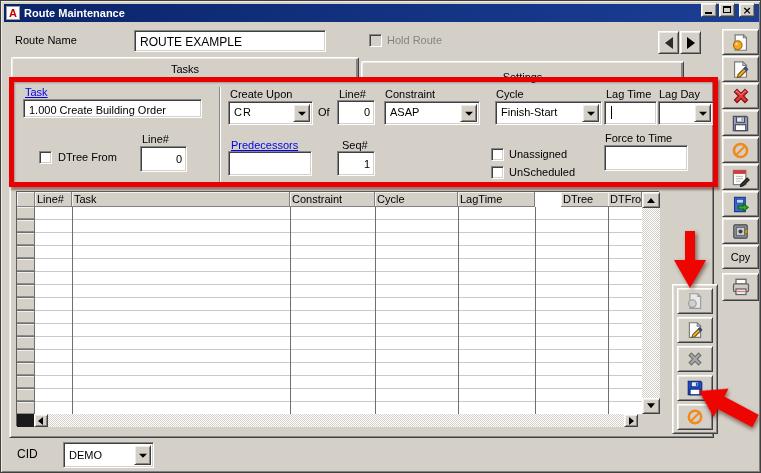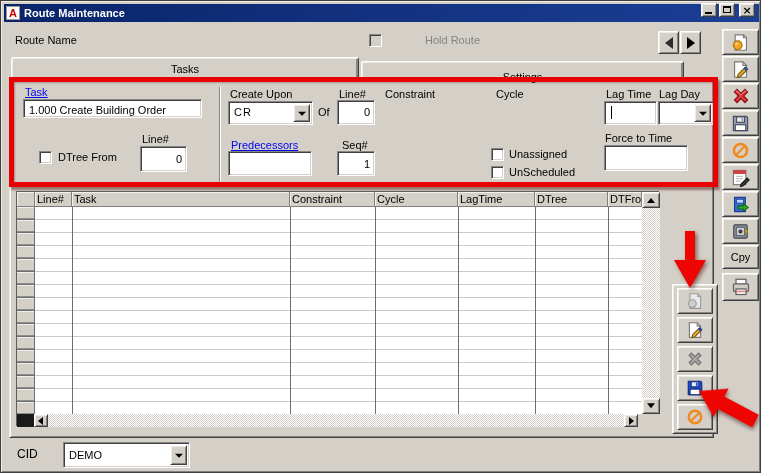"ROUTE EXAMPLE" div.abs { html: none -> <div> <span>ROUTE EXAMPLE</span> </div> }
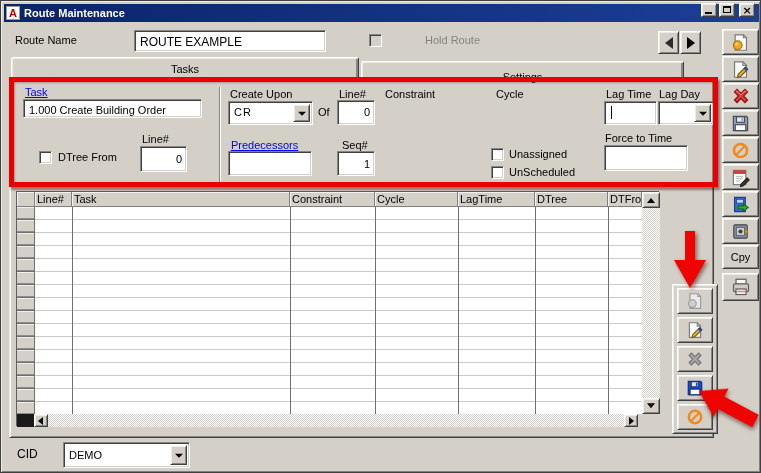"Hold Route" div.abs { margin-left: 38px -> none }
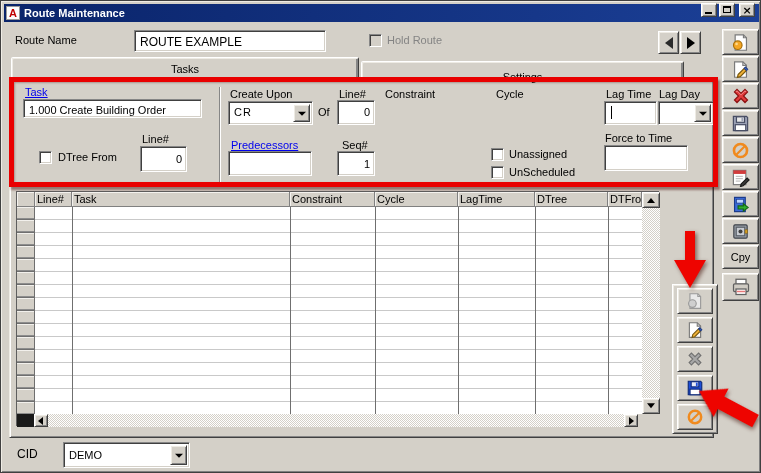"ASAP" div.abs { html: none -> <div> <span>ASAP</span> <span> <span></span> </span> </div> }
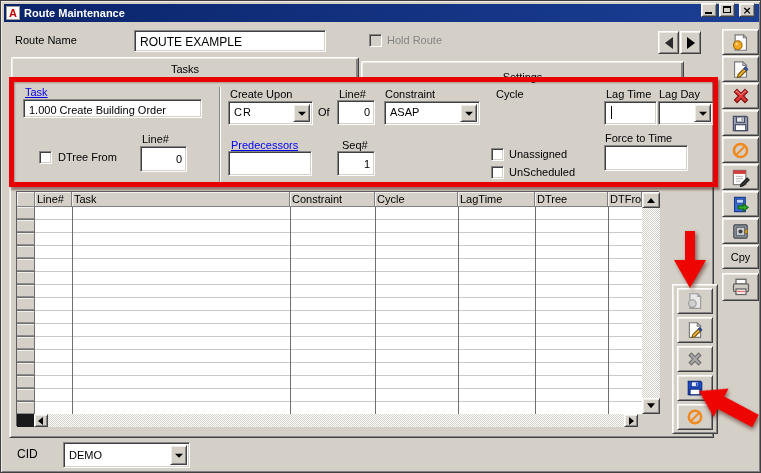"Finish-Start" div.abs { html: none -> <div> <span>Finish-Start</span> <span> <span></span> </span> </div> }
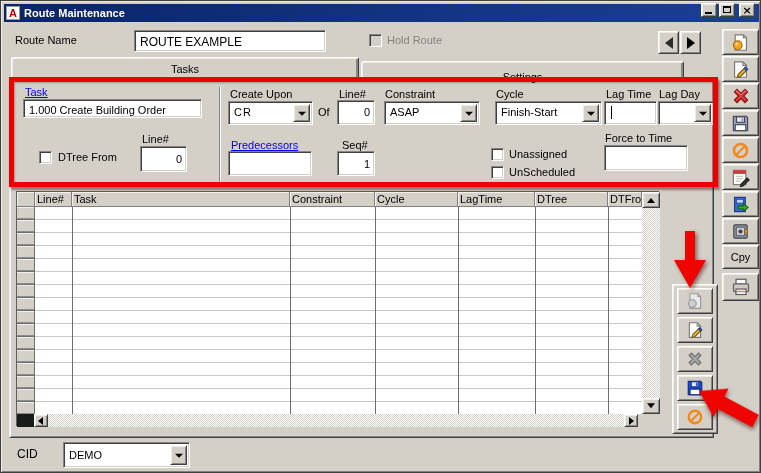"DTree" div.ghead { left: 518px -> 544px }
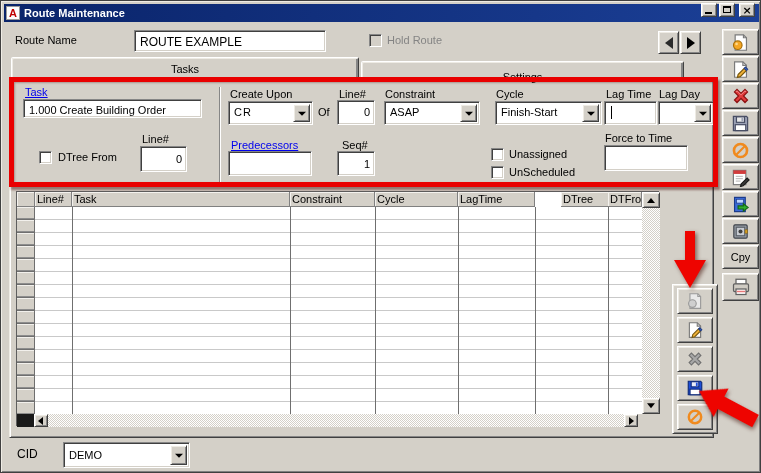"DEMO" div.abs { width: 127px -> 91px }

════════

WHAT TO WORK ON
Pictures aside, reproduce all of the material above without alteration.

SOLUTION TO THIS TASK
"ROUTE EXAMPLE" div.abs { html: none -> <div> <span>ROUTE EXAMPLE</span> </div> }
"Hold Route" div.abs { margin-left: 38px -> none }
"ASAP" div.abs { html: none -> <div> <span>ASAP</span> <span> <span></span> </span> </div> }
"Finish-Start" div.abs { html: none -> <div> <span>Finish-Start</span> <span> <span></span> </span> </div> }
"DTree" div.ghead { left: 518px -> 544px }
"DEMO" div.abs { width: 127px -> 91px }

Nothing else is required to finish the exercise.